• [Your goal]
Search the data for the string "date" and copy each line in which it appears.

### Provided material

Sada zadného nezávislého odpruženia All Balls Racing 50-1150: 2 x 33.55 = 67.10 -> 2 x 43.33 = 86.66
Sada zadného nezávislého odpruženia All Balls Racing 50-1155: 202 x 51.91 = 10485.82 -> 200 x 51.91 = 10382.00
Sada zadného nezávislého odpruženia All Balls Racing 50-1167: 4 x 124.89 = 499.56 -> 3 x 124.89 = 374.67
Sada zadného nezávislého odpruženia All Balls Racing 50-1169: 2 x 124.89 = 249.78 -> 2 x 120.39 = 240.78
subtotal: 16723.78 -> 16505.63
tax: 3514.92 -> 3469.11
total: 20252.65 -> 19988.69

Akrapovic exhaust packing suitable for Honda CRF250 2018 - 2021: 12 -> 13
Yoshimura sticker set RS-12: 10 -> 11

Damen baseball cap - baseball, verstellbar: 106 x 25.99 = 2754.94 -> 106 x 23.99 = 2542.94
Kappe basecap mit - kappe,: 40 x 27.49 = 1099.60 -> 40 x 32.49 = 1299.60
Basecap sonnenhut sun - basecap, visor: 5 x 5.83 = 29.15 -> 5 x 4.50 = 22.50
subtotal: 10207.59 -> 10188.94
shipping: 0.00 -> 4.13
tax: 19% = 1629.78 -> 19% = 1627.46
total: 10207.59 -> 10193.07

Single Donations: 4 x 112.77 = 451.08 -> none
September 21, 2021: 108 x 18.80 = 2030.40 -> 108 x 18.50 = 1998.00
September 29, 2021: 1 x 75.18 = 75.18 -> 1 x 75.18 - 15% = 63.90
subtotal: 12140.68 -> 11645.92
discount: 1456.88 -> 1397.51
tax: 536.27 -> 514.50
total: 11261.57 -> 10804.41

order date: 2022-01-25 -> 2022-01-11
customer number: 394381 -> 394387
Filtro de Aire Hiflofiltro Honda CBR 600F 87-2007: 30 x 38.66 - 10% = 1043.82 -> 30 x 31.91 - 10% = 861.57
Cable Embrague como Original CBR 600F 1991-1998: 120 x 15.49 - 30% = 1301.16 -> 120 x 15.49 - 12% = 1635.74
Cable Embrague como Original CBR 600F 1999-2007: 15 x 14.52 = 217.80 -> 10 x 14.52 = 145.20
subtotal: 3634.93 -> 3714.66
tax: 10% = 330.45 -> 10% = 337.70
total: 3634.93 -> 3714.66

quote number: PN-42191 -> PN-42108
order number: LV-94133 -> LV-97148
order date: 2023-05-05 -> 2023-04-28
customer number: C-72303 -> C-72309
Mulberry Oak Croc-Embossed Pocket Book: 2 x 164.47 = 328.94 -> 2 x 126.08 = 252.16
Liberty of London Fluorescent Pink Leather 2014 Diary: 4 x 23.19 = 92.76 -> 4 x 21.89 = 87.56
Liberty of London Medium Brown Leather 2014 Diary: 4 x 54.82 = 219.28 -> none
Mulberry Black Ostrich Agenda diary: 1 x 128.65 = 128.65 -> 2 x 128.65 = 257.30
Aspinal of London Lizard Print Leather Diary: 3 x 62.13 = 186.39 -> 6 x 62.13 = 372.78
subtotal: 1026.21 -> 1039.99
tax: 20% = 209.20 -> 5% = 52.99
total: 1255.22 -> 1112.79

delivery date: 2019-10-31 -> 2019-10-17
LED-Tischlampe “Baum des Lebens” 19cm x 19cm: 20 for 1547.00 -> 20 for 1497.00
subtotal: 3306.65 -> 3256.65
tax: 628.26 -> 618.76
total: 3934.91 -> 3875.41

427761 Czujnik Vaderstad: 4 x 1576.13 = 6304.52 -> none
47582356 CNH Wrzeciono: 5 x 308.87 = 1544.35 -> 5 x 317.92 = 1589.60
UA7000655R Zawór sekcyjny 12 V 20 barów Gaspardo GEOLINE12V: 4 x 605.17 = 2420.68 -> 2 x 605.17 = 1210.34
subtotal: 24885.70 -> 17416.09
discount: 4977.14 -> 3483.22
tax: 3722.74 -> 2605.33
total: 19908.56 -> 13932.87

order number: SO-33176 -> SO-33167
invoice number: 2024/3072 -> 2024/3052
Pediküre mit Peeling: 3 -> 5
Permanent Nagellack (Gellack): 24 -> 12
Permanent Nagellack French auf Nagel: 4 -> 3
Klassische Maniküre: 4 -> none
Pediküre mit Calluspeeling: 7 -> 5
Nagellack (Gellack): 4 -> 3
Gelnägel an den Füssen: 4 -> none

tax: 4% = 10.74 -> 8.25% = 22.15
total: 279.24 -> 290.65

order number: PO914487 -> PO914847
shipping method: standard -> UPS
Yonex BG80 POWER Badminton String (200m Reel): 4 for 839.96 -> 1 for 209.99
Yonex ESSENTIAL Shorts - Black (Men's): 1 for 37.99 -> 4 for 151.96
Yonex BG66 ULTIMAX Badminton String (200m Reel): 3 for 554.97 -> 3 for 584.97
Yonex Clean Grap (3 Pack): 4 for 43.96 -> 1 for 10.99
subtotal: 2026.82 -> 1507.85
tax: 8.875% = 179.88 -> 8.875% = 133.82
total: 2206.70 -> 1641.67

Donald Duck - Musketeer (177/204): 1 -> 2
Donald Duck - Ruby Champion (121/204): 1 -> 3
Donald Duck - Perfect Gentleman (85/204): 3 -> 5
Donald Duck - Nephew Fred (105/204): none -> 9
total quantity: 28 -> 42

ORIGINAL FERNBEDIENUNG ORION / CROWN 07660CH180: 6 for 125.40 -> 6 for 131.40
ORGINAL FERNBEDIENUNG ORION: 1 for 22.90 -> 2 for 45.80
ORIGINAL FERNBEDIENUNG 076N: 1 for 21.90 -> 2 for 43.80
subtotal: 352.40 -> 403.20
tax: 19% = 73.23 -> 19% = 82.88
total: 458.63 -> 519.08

######

• [Answer space]
order date: 2022-01-25 -> 2022-01-11
order date: 2023-05-05 -> 2023-04-28
delivery date: 2019-10-31 -> 2019-10-17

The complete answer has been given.